No desenho de Luiza Pannunzio um homem branco segura uma enorme coroa de flores multicoloridas que ocupa da cintura até bem acima da cabeça, cobrindo toda esta parte de seu corpo. A faixa tradicionalmente transversal da coroa tem a frase: "AOS QUERIDOS ENTES QUERIDOS..." O homem usa calça social e tênis.
Ilustração publicada em 16 de julho de 2022 - Luiza Pannunzio

As garoupas são incapazes de vestir calças. Não há dúvida de que existem garoupas sorumbáticas. Creio mesmo que todas as garoupas que já conheci eram sorumbáticas. No mínimo, estavam longe de ser joviais. Mais uma razão, aliás, para não estarem na disposição de vestir um par de calças turquesa.

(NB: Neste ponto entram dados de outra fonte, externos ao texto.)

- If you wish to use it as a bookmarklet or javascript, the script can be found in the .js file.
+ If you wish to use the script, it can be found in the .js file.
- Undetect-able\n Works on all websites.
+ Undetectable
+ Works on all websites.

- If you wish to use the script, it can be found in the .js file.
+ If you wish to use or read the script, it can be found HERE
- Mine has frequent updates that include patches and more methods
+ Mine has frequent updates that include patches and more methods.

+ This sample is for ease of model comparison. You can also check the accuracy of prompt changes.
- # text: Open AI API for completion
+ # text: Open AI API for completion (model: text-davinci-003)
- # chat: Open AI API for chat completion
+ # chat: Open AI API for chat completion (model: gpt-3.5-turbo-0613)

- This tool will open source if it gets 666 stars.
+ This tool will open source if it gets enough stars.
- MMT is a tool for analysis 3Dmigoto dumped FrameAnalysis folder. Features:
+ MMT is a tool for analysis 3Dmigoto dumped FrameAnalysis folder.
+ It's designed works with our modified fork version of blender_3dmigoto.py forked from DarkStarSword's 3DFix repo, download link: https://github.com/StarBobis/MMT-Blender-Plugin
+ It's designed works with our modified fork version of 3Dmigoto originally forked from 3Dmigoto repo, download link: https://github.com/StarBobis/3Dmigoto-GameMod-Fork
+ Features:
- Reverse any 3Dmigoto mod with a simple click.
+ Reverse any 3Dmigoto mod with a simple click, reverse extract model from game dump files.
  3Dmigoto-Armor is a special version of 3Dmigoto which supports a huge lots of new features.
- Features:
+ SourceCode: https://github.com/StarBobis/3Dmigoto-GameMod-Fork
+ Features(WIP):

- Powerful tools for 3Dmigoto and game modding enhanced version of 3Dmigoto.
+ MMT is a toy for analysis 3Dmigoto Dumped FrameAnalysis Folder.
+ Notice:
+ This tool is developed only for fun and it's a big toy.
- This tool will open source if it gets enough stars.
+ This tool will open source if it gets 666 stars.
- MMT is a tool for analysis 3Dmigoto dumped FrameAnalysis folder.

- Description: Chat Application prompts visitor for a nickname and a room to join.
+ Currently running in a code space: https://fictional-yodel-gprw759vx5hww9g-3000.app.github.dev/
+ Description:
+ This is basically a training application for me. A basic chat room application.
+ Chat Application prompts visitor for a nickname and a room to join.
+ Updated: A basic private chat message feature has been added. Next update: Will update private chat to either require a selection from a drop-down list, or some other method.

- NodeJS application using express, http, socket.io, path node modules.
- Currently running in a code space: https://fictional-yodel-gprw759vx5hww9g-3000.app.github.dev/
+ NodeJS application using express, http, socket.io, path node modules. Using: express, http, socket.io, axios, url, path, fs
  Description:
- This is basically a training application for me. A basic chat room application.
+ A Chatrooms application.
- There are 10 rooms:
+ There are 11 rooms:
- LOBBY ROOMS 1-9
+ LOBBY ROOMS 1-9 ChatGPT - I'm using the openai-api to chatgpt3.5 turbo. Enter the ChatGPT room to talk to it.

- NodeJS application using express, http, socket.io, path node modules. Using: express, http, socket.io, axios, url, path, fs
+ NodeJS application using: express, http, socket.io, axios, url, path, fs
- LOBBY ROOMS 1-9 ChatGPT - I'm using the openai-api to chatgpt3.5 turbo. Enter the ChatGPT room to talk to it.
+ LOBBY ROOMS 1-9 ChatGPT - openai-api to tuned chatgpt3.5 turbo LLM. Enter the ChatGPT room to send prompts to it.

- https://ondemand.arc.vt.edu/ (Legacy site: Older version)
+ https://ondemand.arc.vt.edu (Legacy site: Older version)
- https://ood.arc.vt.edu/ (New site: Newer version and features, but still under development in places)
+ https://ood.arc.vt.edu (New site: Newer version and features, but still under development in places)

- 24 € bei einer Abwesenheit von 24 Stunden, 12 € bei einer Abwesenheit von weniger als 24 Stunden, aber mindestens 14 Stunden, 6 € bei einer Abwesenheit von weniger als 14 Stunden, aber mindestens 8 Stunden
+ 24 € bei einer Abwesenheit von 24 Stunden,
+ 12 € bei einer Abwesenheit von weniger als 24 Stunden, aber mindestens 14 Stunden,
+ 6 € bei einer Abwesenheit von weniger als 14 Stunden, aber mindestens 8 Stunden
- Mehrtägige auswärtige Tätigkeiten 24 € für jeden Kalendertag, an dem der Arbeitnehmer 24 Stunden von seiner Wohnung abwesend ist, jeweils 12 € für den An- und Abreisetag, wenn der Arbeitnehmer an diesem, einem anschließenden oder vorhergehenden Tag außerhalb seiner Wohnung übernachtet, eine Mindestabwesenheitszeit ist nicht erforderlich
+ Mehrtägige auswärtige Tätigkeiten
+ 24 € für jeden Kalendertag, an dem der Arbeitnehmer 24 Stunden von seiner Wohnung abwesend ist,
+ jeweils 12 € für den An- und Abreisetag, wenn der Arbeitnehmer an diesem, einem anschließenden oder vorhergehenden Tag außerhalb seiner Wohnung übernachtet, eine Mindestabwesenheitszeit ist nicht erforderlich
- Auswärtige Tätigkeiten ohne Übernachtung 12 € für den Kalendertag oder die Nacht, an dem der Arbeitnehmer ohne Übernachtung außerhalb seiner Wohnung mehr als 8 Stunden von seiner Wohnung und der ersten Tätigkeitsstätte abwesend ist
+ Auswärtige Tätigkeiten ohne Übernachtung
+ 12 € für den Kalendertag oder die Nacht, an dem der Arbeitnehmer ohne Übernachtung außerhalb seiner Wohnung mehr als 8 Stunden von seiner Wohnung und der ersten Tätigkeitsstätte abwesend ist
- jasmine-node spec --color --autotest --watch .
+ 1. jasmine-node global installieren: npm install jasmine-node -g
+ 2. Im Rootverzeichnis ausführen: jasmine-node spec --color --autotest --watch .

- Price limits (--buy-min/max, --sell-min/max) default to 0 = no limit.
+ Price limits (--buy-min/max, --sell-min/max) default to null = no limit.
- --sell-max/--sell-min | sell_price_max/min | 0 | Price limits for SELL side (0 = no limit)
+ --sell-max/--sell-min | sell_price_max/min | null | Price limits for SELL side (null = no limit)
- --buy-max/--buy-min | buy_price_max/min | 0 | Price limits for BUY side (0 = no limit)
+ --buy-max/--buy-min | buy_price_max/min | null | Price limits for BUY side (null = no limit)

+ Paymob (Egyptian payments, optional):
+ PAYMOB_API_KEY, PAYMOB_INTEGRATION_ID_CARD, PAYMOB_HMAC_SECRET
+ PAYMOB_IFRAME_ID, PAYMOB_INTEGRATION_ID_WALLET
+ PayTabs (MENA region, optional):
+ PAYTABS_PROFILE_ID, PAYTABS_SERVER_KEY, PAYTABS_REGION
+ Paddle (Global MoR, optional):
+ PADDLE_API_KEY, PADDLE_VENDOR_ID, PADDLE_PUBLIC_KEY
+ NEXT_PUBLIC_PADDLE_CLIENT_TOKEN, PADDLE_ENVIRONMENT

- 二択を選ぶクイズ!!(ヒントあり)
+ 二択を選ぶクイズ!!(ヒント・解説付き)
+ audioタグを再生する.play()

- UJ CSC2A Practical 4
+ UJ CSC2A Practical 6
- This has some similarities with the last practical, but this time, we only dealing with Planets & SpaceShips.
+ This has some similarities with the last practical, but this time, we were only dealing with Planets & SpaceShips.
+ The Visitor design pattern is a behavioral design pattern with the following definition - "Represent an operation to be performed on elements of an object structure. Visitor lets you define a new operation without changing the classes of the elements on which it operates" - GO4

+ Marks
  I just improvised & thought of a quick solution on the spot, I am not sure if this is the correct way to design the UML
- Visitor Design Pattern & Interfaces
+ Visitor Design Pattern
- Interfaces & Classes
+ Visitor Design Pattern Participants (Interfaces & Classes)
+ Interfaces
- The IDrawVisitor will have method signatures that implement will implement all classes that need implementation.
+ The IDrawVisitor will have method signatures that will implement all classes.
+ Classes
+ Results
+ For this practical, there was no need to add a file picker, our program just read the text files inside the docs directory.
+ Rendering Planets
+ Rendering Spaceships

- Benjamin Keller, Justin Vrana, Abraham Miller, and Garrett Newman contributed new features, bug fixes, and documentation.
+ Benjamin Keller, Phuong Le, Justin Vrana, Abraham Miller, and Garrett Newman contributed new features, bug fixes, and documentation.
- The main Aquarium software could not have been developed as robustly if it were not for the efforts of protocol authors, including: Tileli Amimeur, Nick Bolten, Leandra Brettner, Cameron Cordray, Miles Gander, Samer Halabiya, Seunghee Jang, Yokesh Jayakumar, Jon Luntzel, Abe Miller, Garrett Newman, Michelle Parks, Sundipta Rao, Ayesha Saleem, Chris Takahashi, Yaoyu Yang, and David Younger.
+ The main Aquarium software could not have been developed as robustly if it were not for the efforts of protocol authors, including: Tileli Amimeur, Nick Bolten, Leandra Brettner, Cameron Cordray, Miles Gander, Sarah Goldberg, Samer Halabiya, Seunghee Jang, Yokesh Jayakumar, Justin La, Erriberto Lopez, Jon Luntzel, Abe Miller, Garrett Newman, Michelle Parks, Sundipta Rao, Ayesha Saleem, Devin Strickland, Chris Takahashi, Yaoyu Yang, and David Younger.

Resumindo, a frase é nova e fresca, mas sem valor. Outras frases são batidas, mas interessantes. "O Pai dos Burros", de Humberto Werneck, um utilíssimo dicionário de lugares-comuns e frases feitas, contém inúmeras. São expressões que se tornaram habituais e que por isso usamos sem pensar —e, no entanto, vale a pena pensar nelas.

Por exemplo, na letra "E", no verbete dedicado à palavra "ente", lá está (como certamente adivinharam) "ente querido". Os entes queridos são, de fato, os únicos entes de que se fala. É com eles que jantamos, no Natal, queremos trabalhar menos para passar mais tempo na sua companhia e, infelizmente, vamos ao seu funeral.

Mas a designação "entes queridos" pressupõe a existência de outros entes, que prezamos menos —ou nada. Esses até são, forçosamente, em maior número. Só que, por uma razão misteriosa, nunca são referidos. Proponho que passem a ser.

Com quem foste almoçar? Com alguns entes indiferentes, do trabalho. Quem vai jogar no gol, na pelada de logo à noite? Um ente vizinho do meu cunhado. Todos esses entes merecem ser nomeados —até para valorizarem, por contraste, os entes queridos.

Travamos conhecimento com vários entes e, com o tempo, alguns deles podem tornar-se entes queridos. Outros entes manter-se-ão menos estimados. E outros ainda acabarão por ser entes abominados. Ficando, ainda assim, hierarquicamente acima dos inimigos. Que, fatalmente, serão figadais.